By Liv Ingram
In an age of 3D effects, monolithic movie screens and million dollar budgets, it may be difficult to imagine a time when stories were told by radio. Before the advent of television, skilled actors and sound effect technicians would coax audiences out of their living rooms and into their imaginations solely through sound. For the two and a half hours that Vintage Hitchcock: A Live Radio Play was being performed, Vertigo Theatre was a time machine that took audiences back to this golden age of entertainment.
Vintage Hitchcock: A Live Radio Play, a play from director Craig Hall, is a retelling of three of Alfred Hitchcock’s most famous stories — The Lodger: A Story of the London Fog (1927), The 39 Steps (1935), and Sabotage (1936) — in the style of an old-time radio broadcast, complete with sound effects and vintage commercials.

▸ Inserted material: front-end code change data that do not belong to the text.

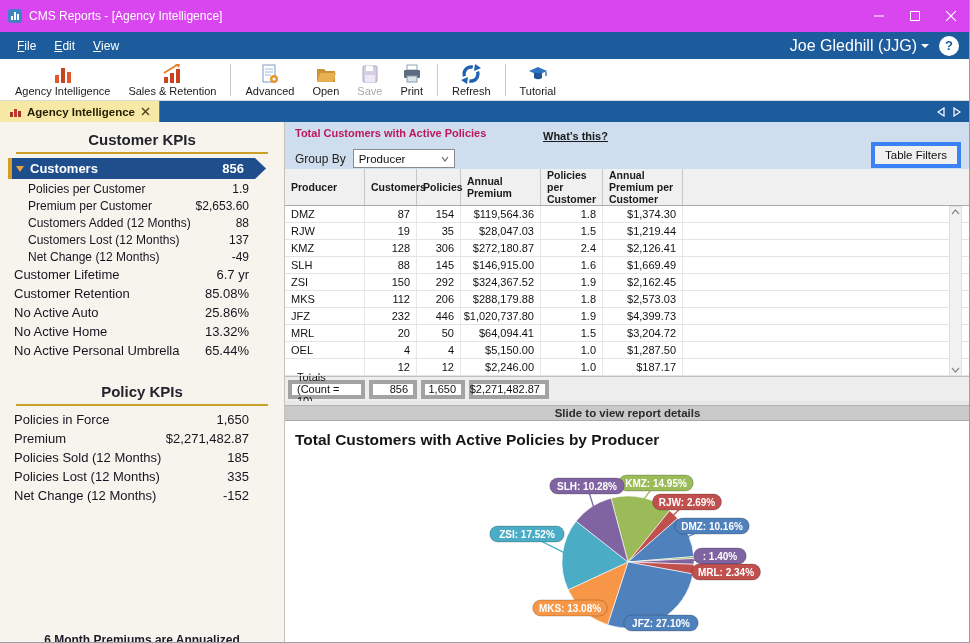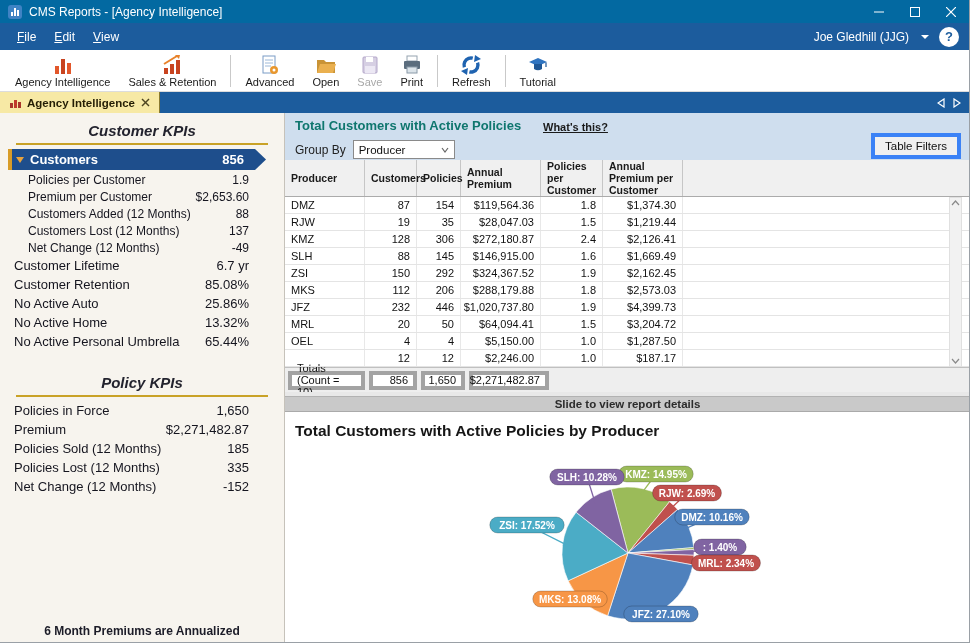--- a/index.html
+++ b/index.html
@@ -1,63 +1,63 @@
 <!DOCTYPE html>
 <html><head>
 <meta charset="utf-8">
 <style>
   html,body{margin:0;padding:0;background:#fff;}
   *{box-sizing:border-box;font-family:"Liberation Sans","DejaVu Sans",sans-serif;}
   .window{width:970px;height:643px;position:relative;overflow:hidden;border-right:1px solid #9aa0a6;border-bottom:1px solid #9aa0a6;background:#fff;}
 
   
-  .titlebar{height:23px;background:#0369a1;color:#fff;display:flex;align-items:center;}
+  .titlebar{height:32px;background:#d946ef;color:#fff;display:flex;align-items:center;}
   .titlebar .app-ic{margin:0 7px 0 8px;display:flex;}
   .titlebar .t-title{font-size:12px;}
   .win-btns{margin-left:auto;display:flex;height:100%;}
   .win-btn{width:36px;display:flex;align-items:center;justify-content:center;cursor:default;}
 
   
   .menubar{height:27px;background:#1c5c9d;color:#fff;display:flex;align-items:center;padding:0 8px;}
   .menu-item{font-size:12px;padding:0 9px;height:100%;display:flex;align-items:center;}
   .menubar-right{margin-left:auto;display:flex;align-items:center;gap:10px;}
-  .user-menu{font-size:12px;display:flex;align-items:center;gap:12px;}
+  .user-menu{font-size:16px;display:flex;align-items:center;gap:4px;}
   .chev-dn{width:0;height:0;border-left:4px solid transparent;border-right:4px solid transparent;border-top:4px solid #fff;display:inline-block;}
   .help-btn{width:20px;height:20px;border-radius:50%;background:#fff;color:#1c5c9d;font-weight:bold;font-size:13px;display:flex;align-items:center;justify-content:center;margin-right:2px;}
 
   
   .toolbar{height:42px;background:#fff;display:flex;align-items:stretch;padding:1px 4px 0 6px;border-bottom:1px solid #dcdcdc;}
   .tb-btn{display:flex;flex-direction:column;align-items:center;justify-content:flex-end;padding:2px 9px 3px;font-size:11px;color:#1a1a1a;}
   .tb-btn .ic{height:22px;display:flex;align-items:flex-end;}
   .tb-btn.disabled{color:#a8a8a8;}
   .tb-sep{width:1px;background:#c9c9c9;margin:4px 5px;}
 
   
   .tabstrip{height:21px;background:#1c5c9d;display:flex;align-items:stretch;}
   .tab{background:#f7e9a5;border-right:1px solid #8a7a30;display:flex;align-items:center;gap:6px;padding:0 9px;font-size:11.5px;font-weight:bold;color:#241e05;}
   .tab .tclose{display:flex;}
   .tab-nav{margin-left:auto;display:flex;align-items:center;gap:8px;padding-right:8px;}
 
   
   .content{height:530px;display:flex;}
   .sidebar{width:285px;background:#f7f4ee;border-right:1px solid #c6c2ba;position:relative;flex:none;}
-  .side-title{font-size:15px;font-weight:bold;color:#23232e;text-align:center;padding-top:9px;padding-bottom:4px;font-style:italic;}
+  .side-title{font-size:15px;font-weight:bold;color:#23232e;text-align:center;padding-top:9px;padding-bottom:4px;}
   .side-rule{border-bottom:2px solid #c9a227;margin:0 16px 4px 16px;}
   .kpi-row{display:flex;align-items:center;padding:1px 35px 1px 14px;font-size:13px;color:#15151f;height:19px;}
   .kpi-row.sub{padding-left:28px;font-size:12px;height:17px;}
   .kpi-row .kv{margin-left:auto;}
   .kpi-row.selected{background:#1e4e8c;color:#fff;font-weight:bold;height:21px;margin:1px 18px 1px 8px;padding:0 22px 0 4px;border-left:4px solid #d89c28;clip-path:polygon(0 0,calc(100% - 11px) 0,100% 50%,calc(100% - 11px) 100%,0 100%);}
   .kpi-row .tri{width:0;height:0;border-left:4px solid transparent;border-right:4px solid transparent;border-top:6px solid #e8a33d;margin-right:6px;flex:none;}
   .policy-block{margin-top:14px;}
   .side-foot{position:absolute;bottom:5px;left:0;right:0;text-align:center;font-size:12px;font-weight:bold;color:#1c1c28;}
 
   
   .main{width:685px;flex:none;display:flex;flex-direction:column;background:#fff;}
   .rep-head{height:47px;background:#cfdeee;position:relative;flex:none;}
-  .rep-title{position:absolute;left:10px;top:5px;font-size:13px;font-weight:bold;color:#0f766e;}
+  .rep-title{position:absolute;left:10px;top:5px;font-size:11px;font-weight:bold;color:#be185d;}
   .whats-this{position:absolute;left:258px;top:8px;font-size:11px;font-weight:bold;color:#1a1a1a;text-decoration:underline;}
   .groupby{position:absolute;left:10px;top:27px;display:flex;align-items:center;gap:7px;}
   .gb-label{font-size:12px;color:#222;text-align:right;}
   .gb-select{width:102px;height:19px;background:#fff;border:1px solid #8a8a8a;display:flex;align-items:center;font-size:11.5px;padding:0 5px;color:#111;}
   .gb-select svg{margin-left:auto;}
   .table-filters{position:absolute;right:9px;top:20px;background:#f0f0f0;border:4px solid #3b82f6;font-size:11.5px;color:#111;padding:3px 10px;}
 
   
   .thead{height:37px;background:#f0f0f0;border-bottom:1px solid #ababab;display:flex;flex:none;}
   .hcell{border-right:1px solid #c6c6c6;display:flex;align-items:center;padding:2px 6px;font-size:10.5px;font-weight:bold;color:#1a1a1a;line-height:12px;}

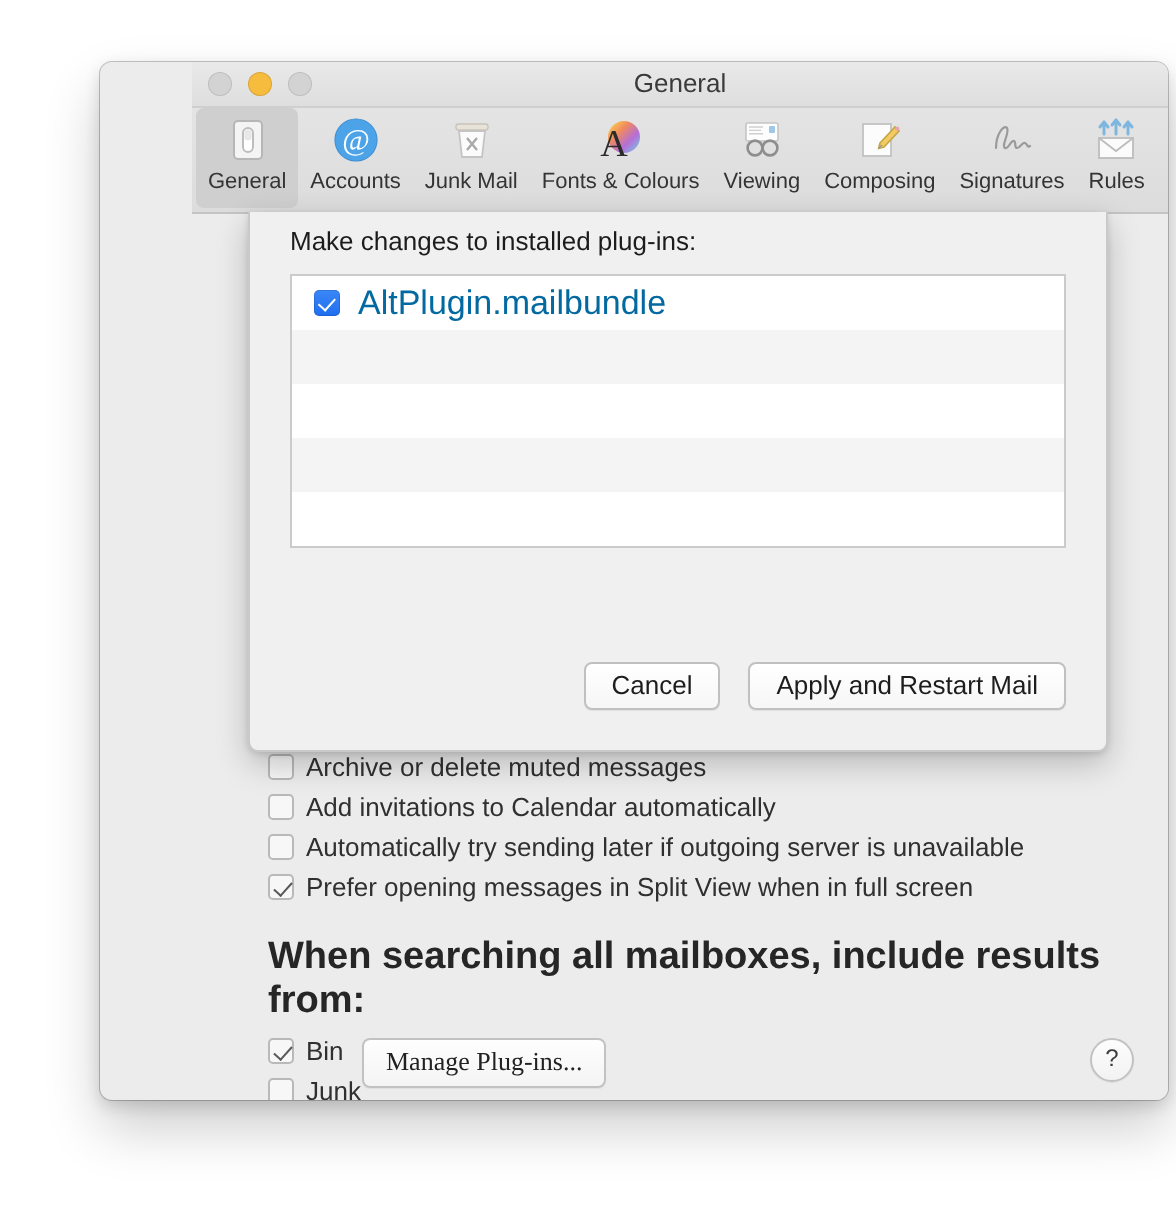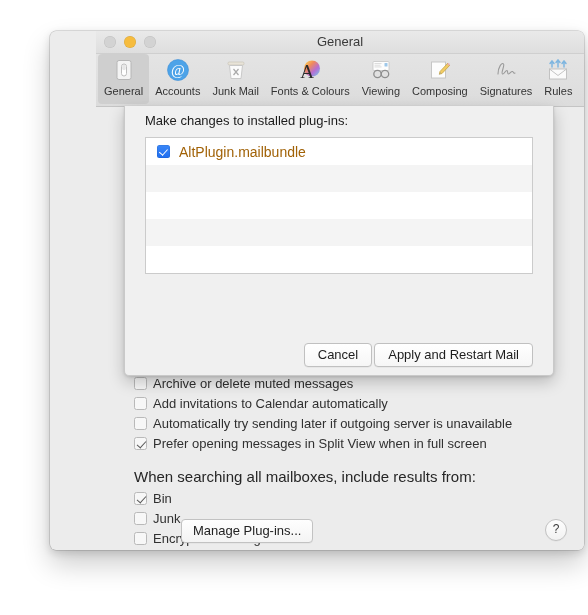--- a/index.html
+++ b/index.html
@@ -144,30 +144,31 @@
     border: solid #585858;
     border-width: 0 1.6px 1.6px 0;
     transform: rotate(42deg);
   }
   .chk-label {
     font-size: 13px;
     color: #303030;
     line-height: 17px;
   }
   .section-title {
-    font-size: 15px;
+    font-size: 19px;
     color: #262626;
     margin: 13px 0 5px 38px;
+    font-weight: bold;
   }
 
   .manage-btn {
     position: absolute;
     left: 85px;
     top: 412px;
-    font-family: Liberation Sans, sans-serif;
+    font-family: Liberation Serif, serif;
     font-size: 13px;
     color: #222;
     background: linear-gradient(to bottom, #fefefe, #f4f4f4);
     border: 1px solid #c2c2c2;
     border-radius: 4px;
     padding: 3px 11px 4px 11px;
     box-shadow: 0 0.5px 0.5px rgba(0,0,0,0.06);
   }
   .help-btn {
     position: absolute;
@@ -236,29 +237,29 @@
     position: absolute;
     left: 4px;
     top: 1.5px;
     width: 3.5px;
     height: 7px;
     border: solid #ffffff;
     border-width: 0 1.7px 1.7px 0;
     transform: rotate(42deg);
   }
   .plugin-name {
-    font-size: 14px;
-    color: #a16207;
+    font-size: 17px;
+    color: #0369a1;
   }
   .sheet-buttons {
     position: absolute;
     right: 20px;
-    bottom: 8px;
-    display: flex;
-    gap: 2px;
+    bottom: 20px;
+    display: flex;
+    gap: 14px;
   }
   .sheet-btn {
     font-family: "Liberation Sans", sans-serif;
     font-size: 13px;
     color: #1d1d1d;
     background: linear-gradient(to bottom, #ffffff, #f6f6f6);
     border: 1px solid #c0c0c0;
     border-radius: 4px;
     padding: 3px 13px 4px 13px;
     box-shadow: 0 0.5px 0.5px rgba(0,0,0,0.07);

Stepping into the theatre was like stepping back into the 1940s: old jazz crackled over the speakers as a dimly lit, art-deco styled stage set the scene for a play based on the golden age of radio. The play began with two signs on either side of the stage lighting up: “on air.” In a voice that was born for radio, the narrator announced that the play will “put murder back in the home — where it belongs.”
There was a vast array of sound effect devices on stage — a large drum, a wooden door on a frame, a series of old microphones and several tables filled with any number of tricks of the trade.
Throughout the play all of the actors were performing, though they weren’t always acting. When the actors weren’t performing a role they were whizzing around the stage performing the sound effects.
The actors who were performing didn’t leave their mikes when they spoke, but if you closed your eyes for a moment, you could swear that they were making the noises themselves because everyone moved in unison.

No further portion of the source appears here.